Why Nvidia triggered a stock market freakout
Nvidia, the world’s leading AI chip manufacturer, sparked a global stock market downturn Wednesday, with indexes falling in Asia, Europe, and the United States. After news broke on Tuesday that the US Justice Department issued Nvidia a subpoena as part of an antitrust investigation, investors sold $279 billion worth of shares — amounting to 9.5 […]
Nvidia, the world’s leading AI chip manufacturer, sparked a global stock market downturn Wednesday, with indexes falling in Asia, Europe, and the United States.
After news broke on Tuesday that the US Justice Department issued Nvidia a subpoena as part of an antitrust investigation, investors sold $279 billion worth of shares — amounting to 9.5 percent of the company’s stock. That sell-off is bad news for Nvidia, and it renews existing concerns about the strength of the AI sector and the US economy more broadly.
That one company was able to have such an impact on global stock prices is a testament to Nvidia’s size and reach. Nvidia is the third most valuable company in the world. Because of its dominance, its success — or failure — can shift the tech-heavy Nasdaq stock index, where it is listed. And because it’s so entangled with other tech companies, when it falls, so does the stock of its partners, like Taiwan Semiconductor Manufacturing Company, which pulled down markets overseas. In the US, Nvidia pushed sell-offs throughout the entire tech industry. Microsoft, Amazon, and Intel shares were down as of Wednesday afternoon, though Nvidia competitor Advanced Micro Devices saw gains.
“One of the big risks is that you have this market concentration, and all it takes is those names to be volatile, for it to feed through to the entire market,” Justin Onuekwusi, chief investment officer at investment firm St. James’s Place, told Reuters Wednesday.
While Nvidia triggered this week’s stock market slump, there are a few other factors that have investors rattled. Recent concerns about China’s sluggish economy are putting a damper on a wide array of businesses, including an oil industry already struggling with falling prices. Weak manufacturing in the US, along with some higher prices in that sector, are part of the equation as well.

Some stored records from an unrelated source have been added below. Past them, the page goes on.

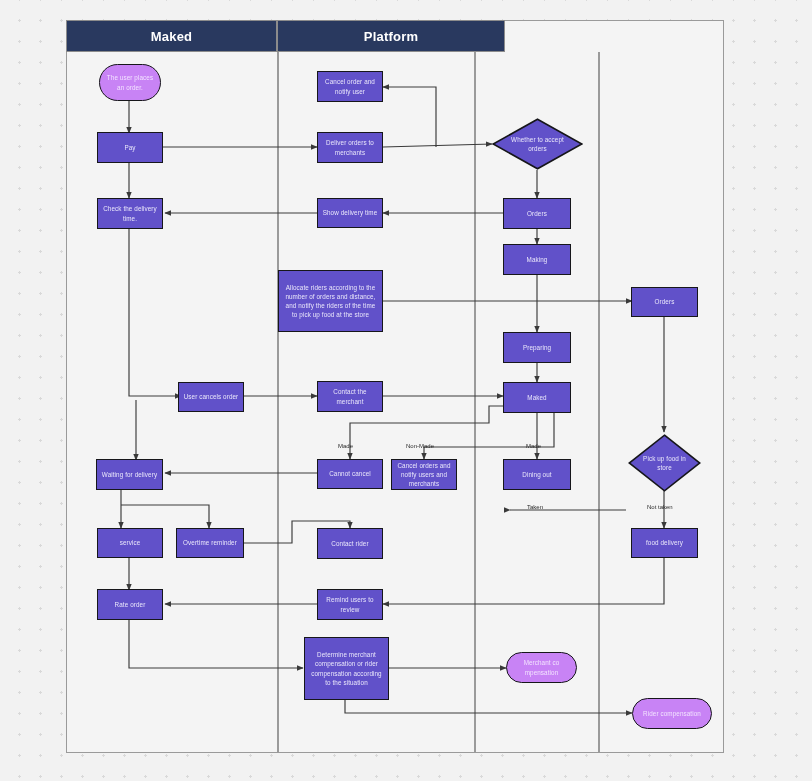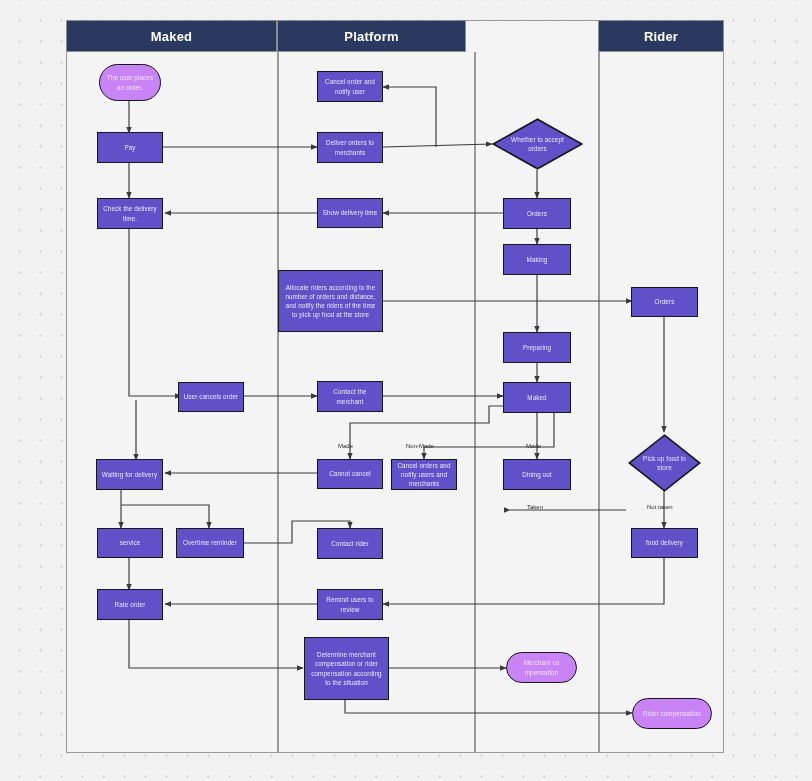--- a/index.html
+++ b/index.html
@@ -72,25 +72,22 @@
 </head>
 <body>
 
 <div id="stage">
 
   <div class="lane-frame"></div>
 
   <div class="lane-header" style="left:66px;width:211px;">
     <span>Maked</span>
   </div>
-  <div class="lane-header" style="left:277px;width:189px;">
+  <div class="lane-header" style="left:277px;width:228px;">
     <span>Platform</span>
-  </div>
-  <div class="lane-header" style="left:598px;width:126px;">
-    <span>Rider</span>
   </div>
 
   <div class="lane-div" style="left:277px;"></div>
   <div class="lane-div" style="left:474px;"></div>
   <div class="lane-div" style="left:598px;"></div>
 
   <svg class="edges">
     <defs>
       <marker id="arw" viewBox="0 0 10 10" refX="9" refY="5" markerWidth="6" markerHeight="6" orient="auto-start-reverse">
         <path d="M 0 1 L 10 5 L 0 9 z" fill="#3a3a3a"></path>

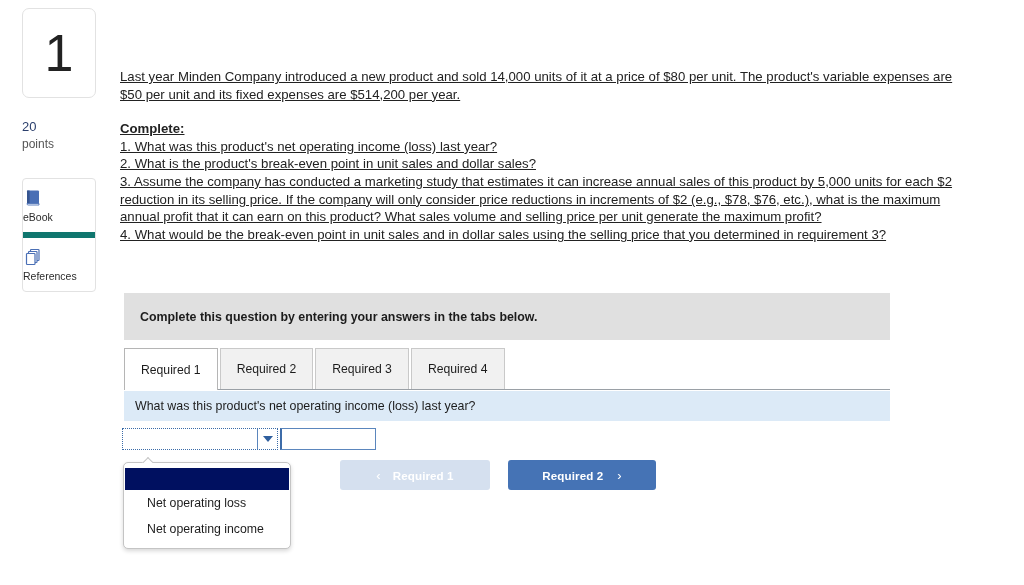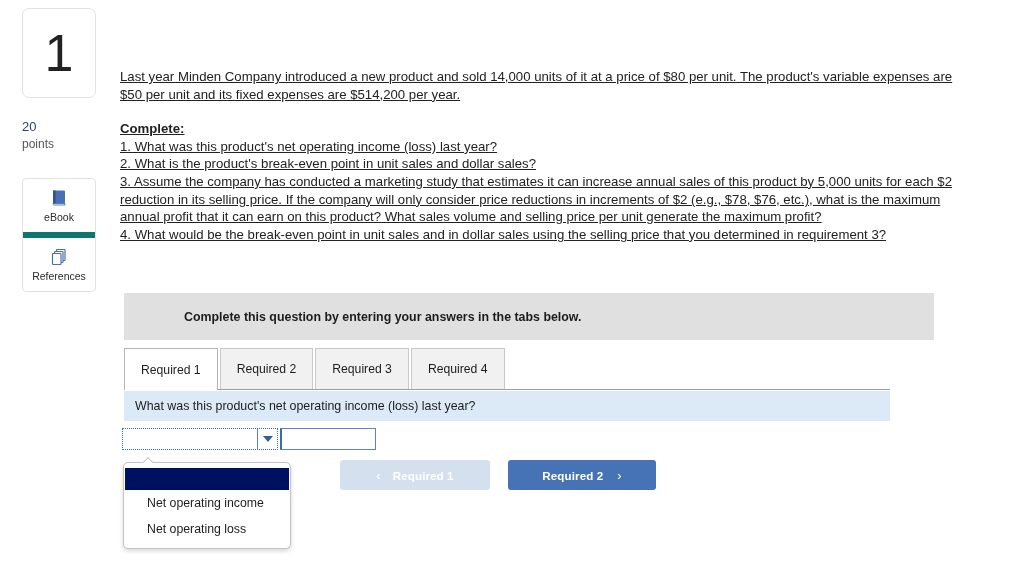--- a/index.html
+++ b/index.html
@@ -69,21 +69,21 @@
     width: 72px;
     border: 1px solid #e2e2e2;
     border-radius: 4px;
     background: #ffffff;
     overflow: hidden;
   }
   .tool-item {
     height: 53px;
     display: flex;
     flex-direction: column;
-    align-items: center;
+    align-items: flex-start;
     justify-content: center;
     cursor: pointer;
   }
   .tool-item + .tool-item {
     border-top: 6px solid #0f766e;
   }
   .tool-icon {
     height: 20px;
     display: block;
     margin-bottom: 3px;
@@ -125,21 +125,20 @@
   
   .instr-bar {
     position: absolute;
     left: 4px;
     top: 293px;
     width: 766px;
     height: 47px;
     background: #e0e0e0;
     display: flex;
     align-items: center;
-    padding-left: 44px;
   }
   .instr-bar .txt {
     font-size: 12.4px;
     font-weight: bold;
     color: #1c1c1c;
     margin-left: 16px;
   }
 
   
   .tabs {
@@ -441,15 +440,15 @@
       <span>Required 2</span>
       <span class="chev">›</span>
     </button>
   </div>
 
 </div>
 
 <div class="dropdown-pop">
   <span class="pointer"></span>
   <div class="dd-item blank"></div>
+  <div class="dd-item">Net operating loss</div>
   <div class="dd-item">Net operating income</div>
-  <div class="dd-item">Net operating loss</div>
 </div>
 
 </body></html>

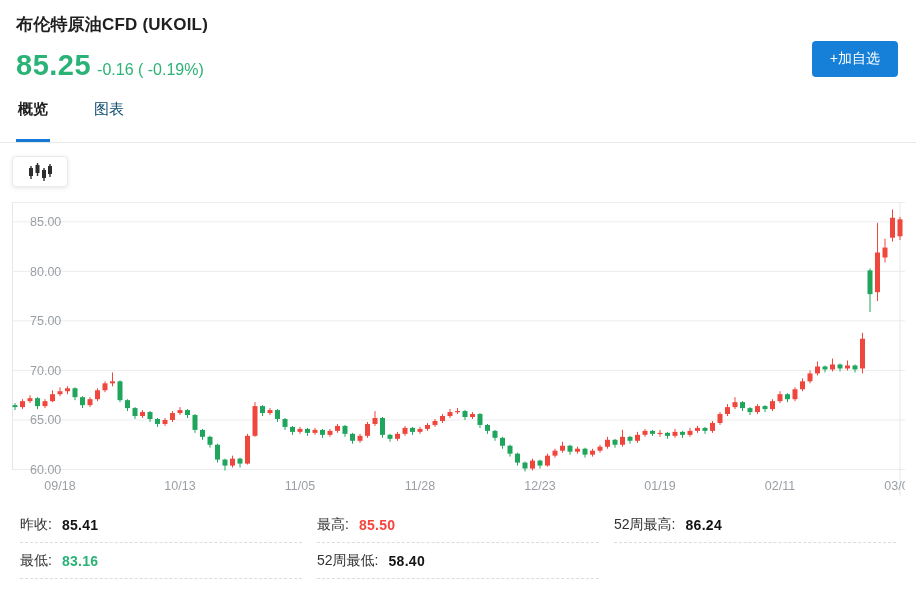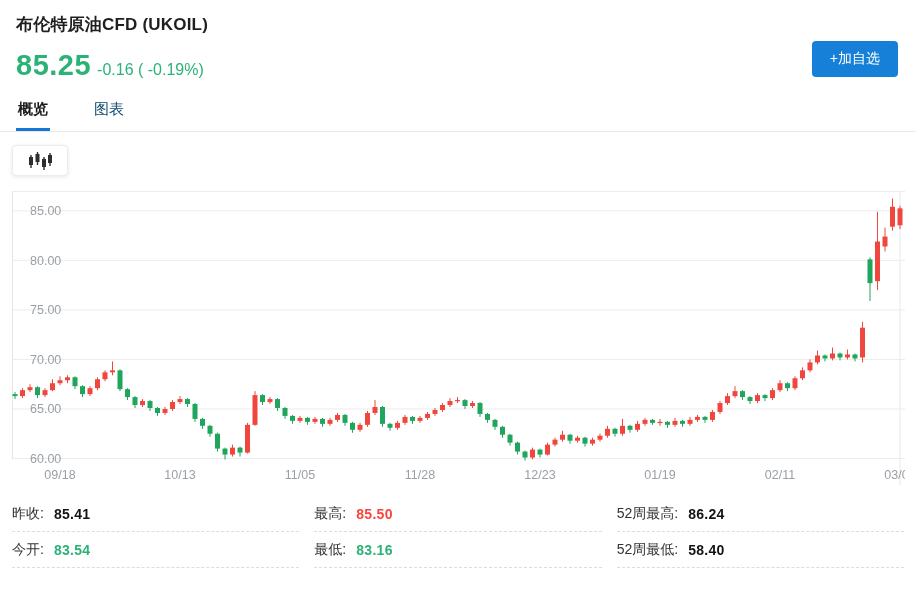--- a/index.html
+++ b/index.html
@@ -17,41 +17,41 @@
   .status { margin-top:9px; font-size:13px; color:#9b9b9b; }
   .status .live { color:#3d3d3d; }
   .add-btn {
     position:absolute; top:41px; right:18px; height:36px; padding:0 18px;
     background:#1680d9; color:#fff; border:none; border-radius:4px;
     font-size:14px; font-family:inherit; cursor:pointer;
   }
   
   .tabs { margin-top:12px; padding:0 16px; border-bottom:1px solid #e8e8e8; display:flex; }
   .tab  { font-size:15px; color:#0c4a6e; padding:8px 2px 12px; margin-right:42px; cursor:pointer; }
-  .tab.active { color:#1c1c1c; font-weight:700; padding-bottom:9px; border-bottom:3px solid #1677d4; }
+  .tab.active { color:#1c1c1c; font-weight:700; padding-bottom:20px; border-bottom:3px solid #1677d4; }
   
   .toolbar { margin:13px 12px 0; display:flex; justify-content:space-between; align-items:center; }
   .segments { display:flex; border-radius:3px; overflow:hidden; }
   .seg {
     width:54.3px; height:30px; line-height:30px; text-align:center;
     background:#f4f4f6; color:#333; font-size:13px; margin-right:1px; cursor:pointer;
   }
   .seg:last-child { margin-right:0; }
   .seg.active { background:#1677d4; color:#fff; }
   .chart-type-btn {
     width:56px; height:31px; background:#fff; border:1px solid #ececf0; border-radius:4px;
     box-shadow:0 1px 4px rgba(0,0,0,.10); display:flex; align-items:center; justify-content:center;
     cursor:pointer;
   }
   
   .chart-wrap { margin:15px 12px 0; }
   #candle-chart { display:block; width:893px; height:300px; }
   #candle-chart text { font-family:"Liberation Sans","DejaVu Sans",sans-serif; }
   
-  .stats { margin:5px 12px 0; display:grid; grid-template-columns:1fr 1fr 1fr; column-gap:15px; }
+  .stats { margin:5px 20px 0; display:grid; grid-template-columns:1fr 1fr 1fr; column-gap:15px; }
   .stat  { height:36px; display:flex; align-items:center; border-bottom:1px dashed #dcdcdc; font-size:14px; }
   .stat .lbl { color:#333; }
   .stat .val { margin-left:10px; font-weight:700; color:#131313; letter-spacing:.3px; }
   .stat .val.red   { color:#f5453d; }
   .stat .val.green { color:#2bb277; }
 </style>
 </head>
 <body>
 
 <div class="header">
@@ -358,24 +358,20 @@
     </div>
     <div class="stat">
       <span class="lbl">最高:</span>
       <span class="val red">85.50</span>
     </div>
     <div class="stat">
       <span class="lbl">52周最高:</span>
       <span class="val ">86.24</span>
     </div>
     <div class="stat">
-      <span class="lbl">今开:</span>
-      <span class="val green">83.54</span>
-    </div>
-    <div class="stat">
       <span class="lbl">最低:</span>
       <span class="val green">83.16</span>
     </div>
     <div class="stat">
       <span class="lbl">52周最低:</span>
       <span class="val ">58.40</span>
     </div>
   </div>
 
 </body></html>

Nvidia’s troubles come amid rising uncertainty about the AI sector
Investors have significant concerns about whether the US tech sector is headed in the right direction. Questions about whether Nvidia is overvalued, and about the wisdom of investing so heavily in AI technology, have dogged the tech sector for months. Analysts from JPMorgan Asset Management and Blackrock cautioned earlier this week that massive spending on AI hasn’t been justified because the technology has limited applications outside the tech sector.
Companies like Microsoft and Meta have ignored that advice, spending as much as 40 percent of their hardware budgets — tens of billions of dollars — on Nvidia products to accelerate their own AI products. But that has investors worried that tech companies are betting too much on a future that may never come. And that if these giant companies have made a wrong bet, they may drag the stock market down with them.
“[Tech companies are] all kind of saying, ‘Look, we’re not going to be on the wrong side of this. We’re going to invest,’” Daniel Newman, CEO of the Futurum Group, a global technology research and advisory firm, told Vox. “But I’m not hearing for what, or where this provides the return. And I think there’s a little bit of hesitation on [Wall Street] — people want to know where that return comes from.”
All of this — from concerns about China’s economy to the strategy of tech companies — is swirling at a time when some financial and economic experts are warning the US could be in danger of a recession. And this week’s turmoil has only intensified concerns that these experts might be right.
What does Nvidia’s slide mean for the economy?
There’s no question that Wednesday’s sell-off is concerning, but it’s impossible to say now whether it can tell us anything about the danger of a recession.
Stock market performance isn’t the only — or even the best — indicator of economic health. Stocks rebounded after last month’s early, volatile sell-off thanks to the news that the Federal Reserve would be lowering interest rates, making credit cheaper and hopefully making it easier for people to make big purchases and for businesses to hire and to make other investments.
The Fed is expected to lower interest rates by a quarter of a point at its meeting this month, which may help ease some recession fears. But that alone isn’t likely to make those concerns go away completely.
Though the US isn’t currently in a recession — traditionally defined as negative gross domestic product growth over two successive quarters — there’s concern that one could still develop because of high inflation and high interest rates, which could curtail production and lead to higher joblessness rates.
Nvidia’s fall from grace this week probably isn’t the ultimate indicator of whether the economy will go into a recession, and it may not even last that long. But it does say something about the markets’ dependency on the tech sector — and it’s only the latest reminder of how much uncertainty remains about the US economy.